## [WHAT YOU WILL DO]
Where does the word "topline" show up in the records? Copy every line that has it.
*** INPUT Section Begins ***
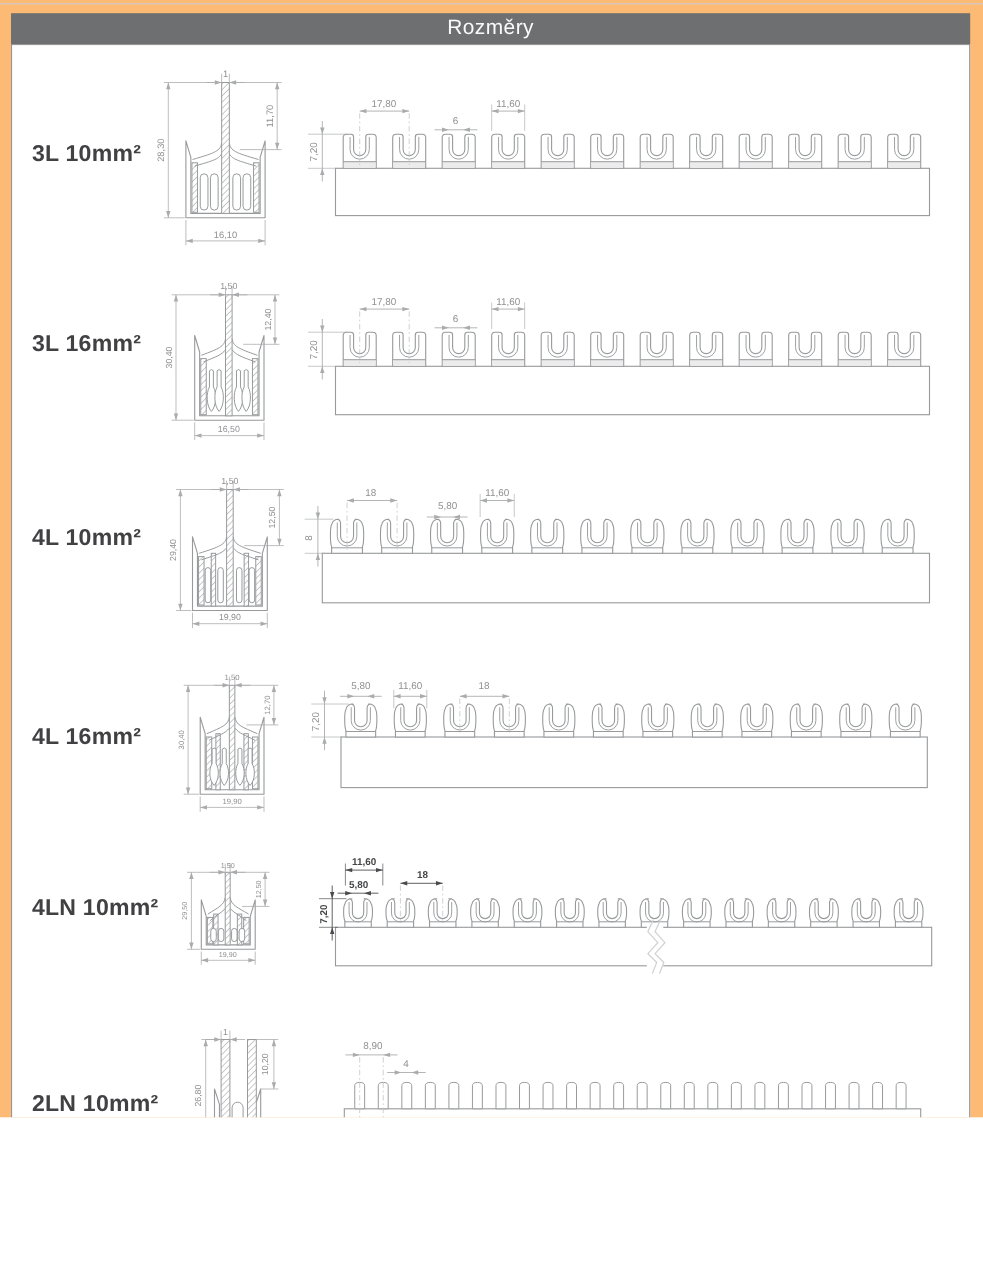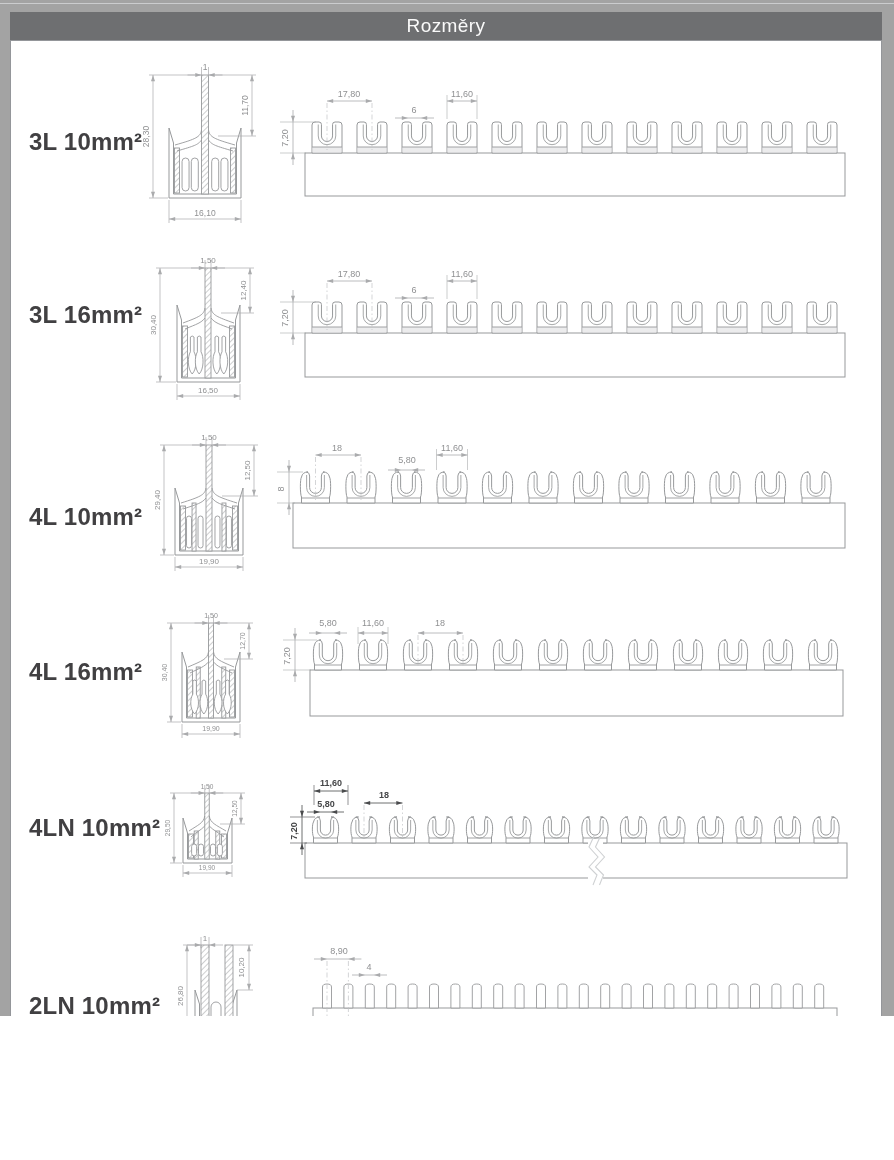--- a/index.html
+++ b/index.html
@@ -1,38 +1,38 @@
 <!DOCTYPE html>
 <html><head>
 <meta charset="utf-8">
 <style>
   html,body{margin:0;padding:0;background:#ffffff;font-family:"Liberation Sans",sans-serif;}
-  .page{position:relative;width:894px;height:1016px;background:#a3a3a3;overflow:hidden;}
+  .page{position:relative;width:894px;height:1016px;background:#fdba74;overflow:hidden;}
   .topline{position:absolute;left:0;top:3px;width:894px;height:1px;background:#cbccce;}
   .header{position:absolute;left:10px;top:12px;width:872px;height:28px;background:#6e6f71;
           color:#fafafa;display:flex;align-items:center;justify-content:center;
           font-size:19px;letter-spacing:.4px;}
   .panel{position:absolute;left:10px;top:40px;width:872px;height:1103px;
          border:1.5px solid #94969a;box-sizing:border-box;background:#fff;}
-  .lbl{position:absolute;left:29px;font-size:24px;font-weight:600;color:#414042;letter-spacing:.2px;}
+  .lbl{position:absolute;left:29px;font-size:21px;font-weight:600;color:#414042;letter-spacing:.2px;}
   svg.cv{position:absolute;left:0;top:0;}
   svg text{font-family:"Liberation Sans",sans-serif;}
 </style>
 </head>
 <body>
 
 <div class="page">
   <div class="topline"></div>
   <div class="header" style="background: rgb(110, 111, 113); color: rgb(250, 250, 250);">
     <span>Rozměry</span>
   </div>
   <div class="panel"></div>
   <div class="lbl" style="top:128px">3L 10mm²</div>
   <div class="lbl" style="top:301px">3L 16mm²</div>
-  <div class="lbl" style="top:503px">4L 10mm²</div>
+  <div class="lbl" style="top:477px">4L 10mm²</div>
   <div class="lbl" style="top:658px">4L 16mm²</div>
   <div class="lbl" style="top:814px">4LN 10mm²</div>
   <div class="lbl" style="top:992px">2LN 10mm²</div>
 
   <svg class="cv" id="cv" width="894" height="1160">
     <defs>
       <pattern id="hch" width="4" height="4" patternUnits="userSpaceOnUse" patternTransform="rotate(45)">
         <rect width="4" height="4" fill="#ffffff"></rect>
         <line x1="0" y1="0" x2="0" y2="4" stroke="#9c9ea0" stroke-width="1"></line>
       </pattern>

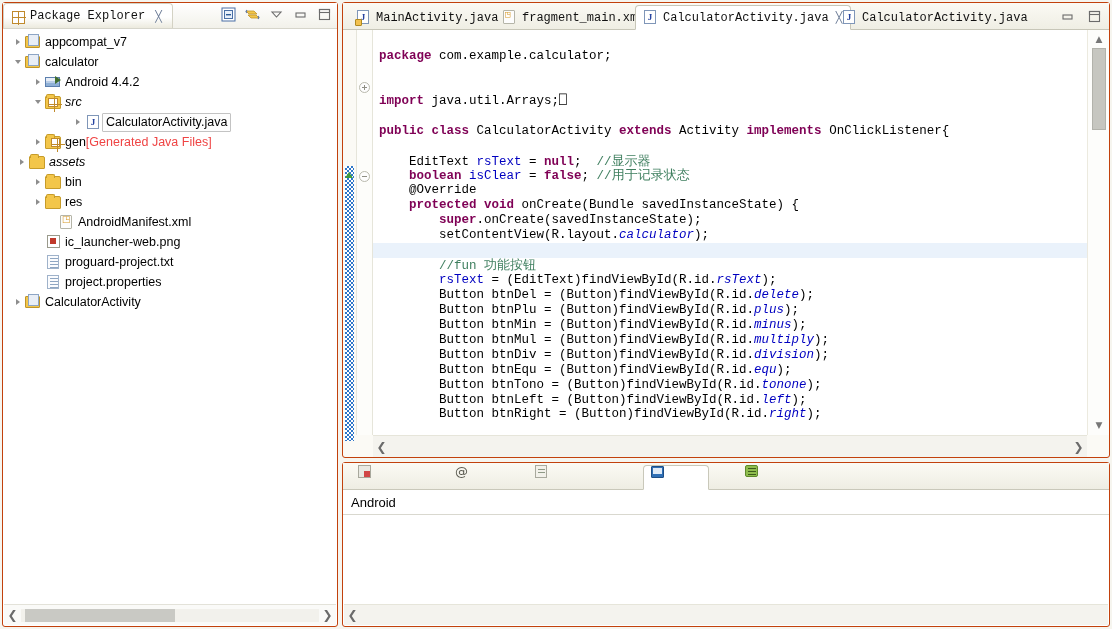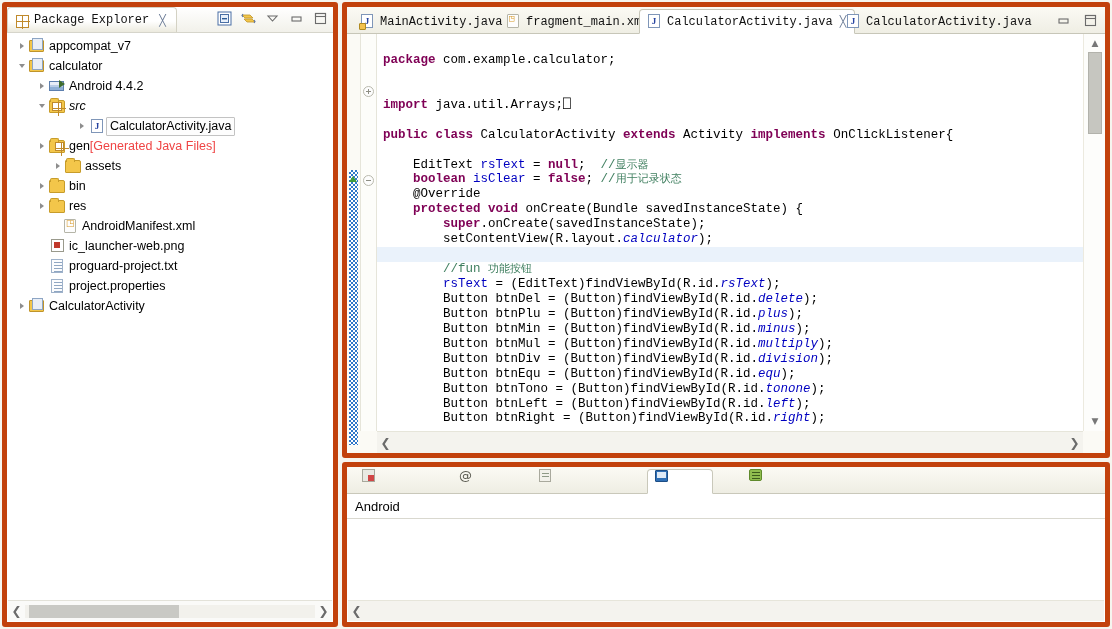--- a/index.html
+++ b/index.html
@@ -9,21 +9,21 @@
     background: #f5f4ee;
     font-family: "Liberation Sans", sans-serif;
     overflow: hidden;
   }
   #root { position: relative; width: 1112px; height: 629px; background: #f6f5ef; }
 
   
   .panel {
     position: absolute;
     background: #ffffff;
-    border: 5px solid #c2410c;
+    border: 1px solid #c2410c;
     border-radius: 3px;
   }
   .panel-head {
     position: relative;
     height: 26px;
     background: linear-gradient(#ffffff, #f2f1ea);
     border-bottom: 1px solid #d6d5cb;
   }
 
   
@@ -235,21 +235,21 @@
     font-size: 12.5px; line-height: 14.95px;
     padding-top: 4px;
     white-space: pre;
   }
   .cl { height: 14.95px; padding-left: 6px; color: #000; }
   .cl.hl { background: #eaf2fb; }
   .kw { color: #7f0055; font-weight: bold; }
   .fld { color: #0000c0; }
   .sfld { color: #0000c0; font-style: italic; }
   .cmt { color: #3f7f5f; }
-  .cjk { color: #3f7f5f; font-family: Liberation Mono, monospace; font-size: 11px; margin-top: 40px; }
+  .cjk { color: #3f7f5f; font-family: Liberation Sans, sans-serif; font-size: 13px; margin-top: 40px; }
 
   .vscroll {
     position: absolute; right: 0; top: 0; bottom: 22px; width: 22px;
     background: #fdfdfb; border-left: 1px solid #eceadf;
   }
   .vs-up, .vs-down {
     position: absolute; left: 3px; width: 16px; height: 15px;
     text-align: center; font-size: 9px; color: #777; line-height: 15px;
     font-family: "DejaVu Sans", sans-serif;
   }
@@ -425,21 +425,21 @@
           <span class="arrow">
             <i></i>
           </span>
           <span class="tico">
             <span class="i-gen"></span>
             <span class="i-pkg" style="left:7px;top:4px;width:9px;height:9px"></span>
           </span>
           <span class="tlabel">gen</span>
           <span class="tdim"> [Generated Java Files]</span>
         </div>
-        <div class="trow" style="padding-left: 44px;">
+        <div class="trow" style="padding-left: 12px; font-style: italic;">
           <span class="arrow">
             <i></i>
           </span>
           <span class="tico">
             <span class="i-folder"></span>
           </span>
           <span class="tlabel">assets</span>
         </div>
         <div class="trow" style="padding-left: 28px;">
           <span class="arrow">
*** INPUT Section Ends ***
## [TASK RESPONSE]
   .topline{position:absolute;left:0;top:3px;width:894px;height:1px;background:#cbccce;}
   <div class="topline"></div>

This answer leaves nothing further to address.